Trump, Merkel Discussed NATO, Mideast in First Phone CallBy
President accepts invitation to July’s G-20 summit in Hamburg
Talk comes on day Trump speaking with Putin, other leaders
Donald Trump and German Chancellor Angela Merkel discussed issues ranging from NATO to Russia to the situation in the Middle East during a 45-minute telephone call on Saturday, their first since the Republican’s inauguration.
The conversation affirmed the importance of close German-American cooperation to each country’s security, the White House said in a statement on the call. Trump accepted Merkel’s invitation to attend the G-20 summit in Hamburg in July and said he looked forward to hosting the chancellor in Washington soon.
The talk between the two leaders came an hour before Trump, Vice President Mike Pence and other top White House officials spoke with Russian President Vladimir Putin. Trump spoke later with French President Francois Hollande.
Merkel has pushed the U.S. to maintain sanctions on Russia over its incursion into Ukraine, and has denounced the Russian leader for his support of Syrian leader Bashar al-Assad amid that country’s bloody civil war.
Trump, however, has floated the idea of lifting penalties imposed over Russia’s seizure of Crimea in exchange for a nuclear weapons pact or help fighting terrorist groups like Islamic State. On Friday, the U.S. president said during a press conference with British Prime Minister Theresa May that it was “very early” to consider lifting the sanctions.
The conversation also comes a day after Trump halted the U.S. refugee program and suspended all immigration from seven predominantly Muslim countries. In the hours after the presidential edict many airports imposed blanket bans on U.S. travel for citizens of Iran, Iraq, Libya, Somalia, Sudan, Syria and Yemen.
Germany has accepted 1.1 million refugees over the past year, according to its government, straining resources and Merkel’s political capital. But the German leader has said the open-door policy is in keeping with her country’s humanitarian values.
In an interview with the Times of London earlier this month, Trump said that while he had “great respect” for Merkel, she had made “one catastrophic mistake” by allowing the entry by those fleeing war-torn countries in the Middle East.

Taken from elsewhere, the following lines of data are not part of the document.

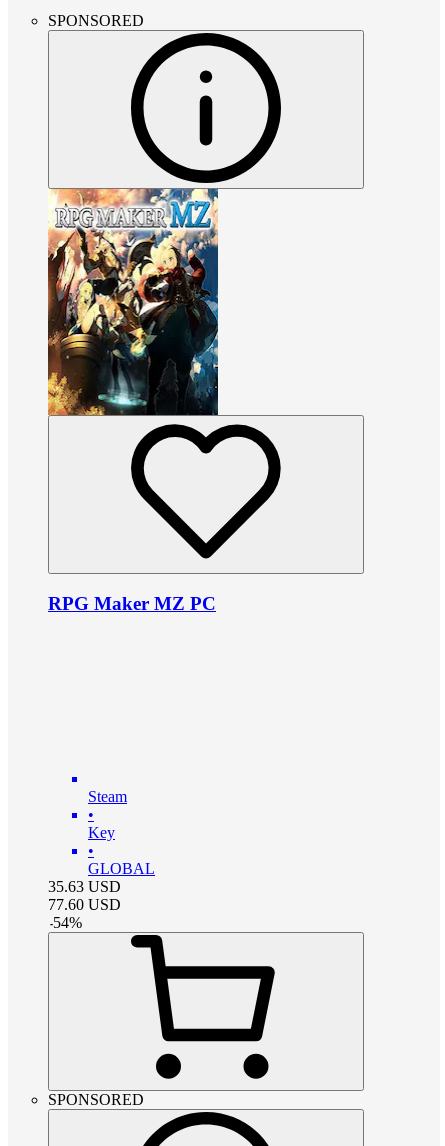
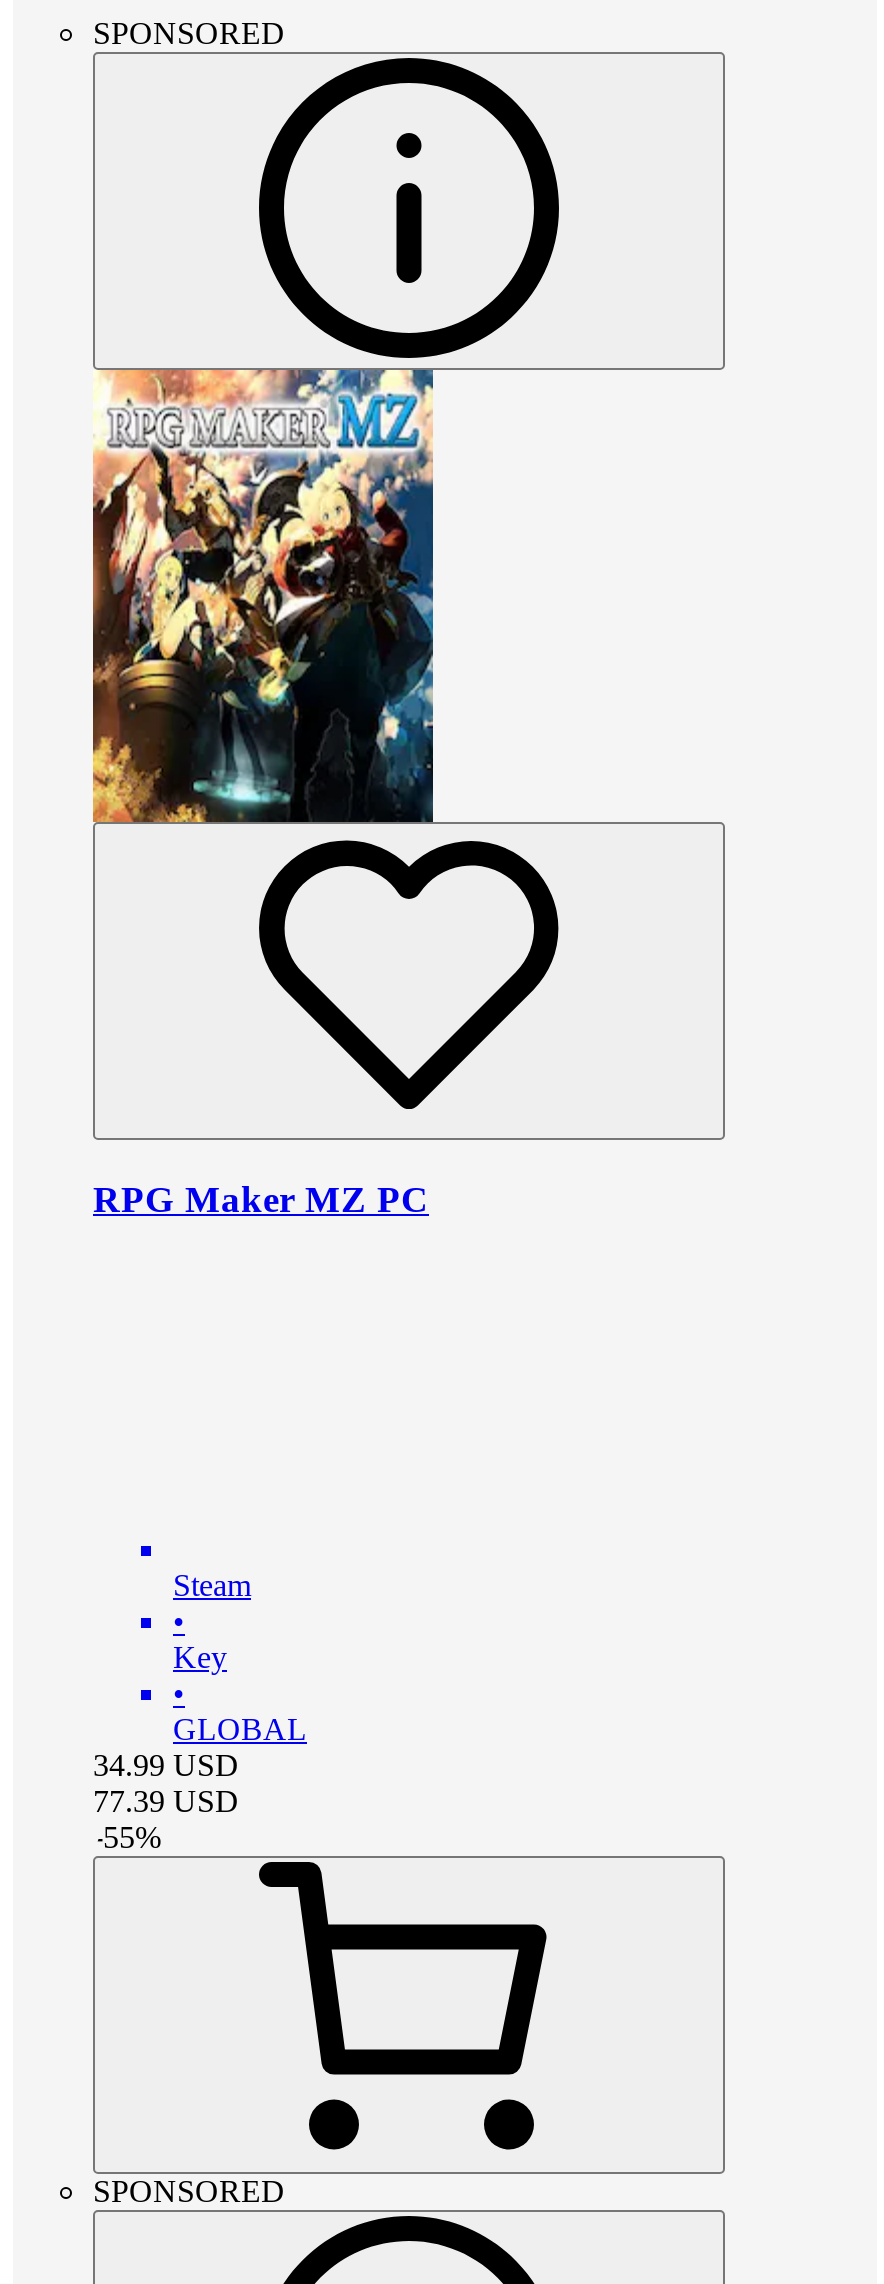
- 35.63 USD
+ 34.99 USD

- 77.60 USD
+ 77.39 USD

- -54%
+ -55%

“That was taking all of these illegals,” Trump said. “Taking all of these people from wherever they come from. And nobody knows where they come from.”
Trump also criticized the EU as “basically a vehicle for Germany,” saying that’s why he supported the U.K.’s decision to leave the group. He also said the E.U. imposed unfair environmental standards that prevented developers from building in Europe.
And Trump has repeatedly suggested that NATO is obsolete, describing the institution as a Cold War relic that the U.S. disproportionately funds. Merkel has been a strong supporter of the group, which has deployed troops into Eastern Europe as a bulwark against Russia’s military buildup along its border.
Merkel and Trump “agreed on the NATO alliance’s fundamental importance to the broader Transatlantic relationship and its role in ensuring the peace and stability” of the North Atlantic community, the White House said. “The leaders agreed on the need to strengthen already robust cooperation in the fight against terrorism and violent extremism.”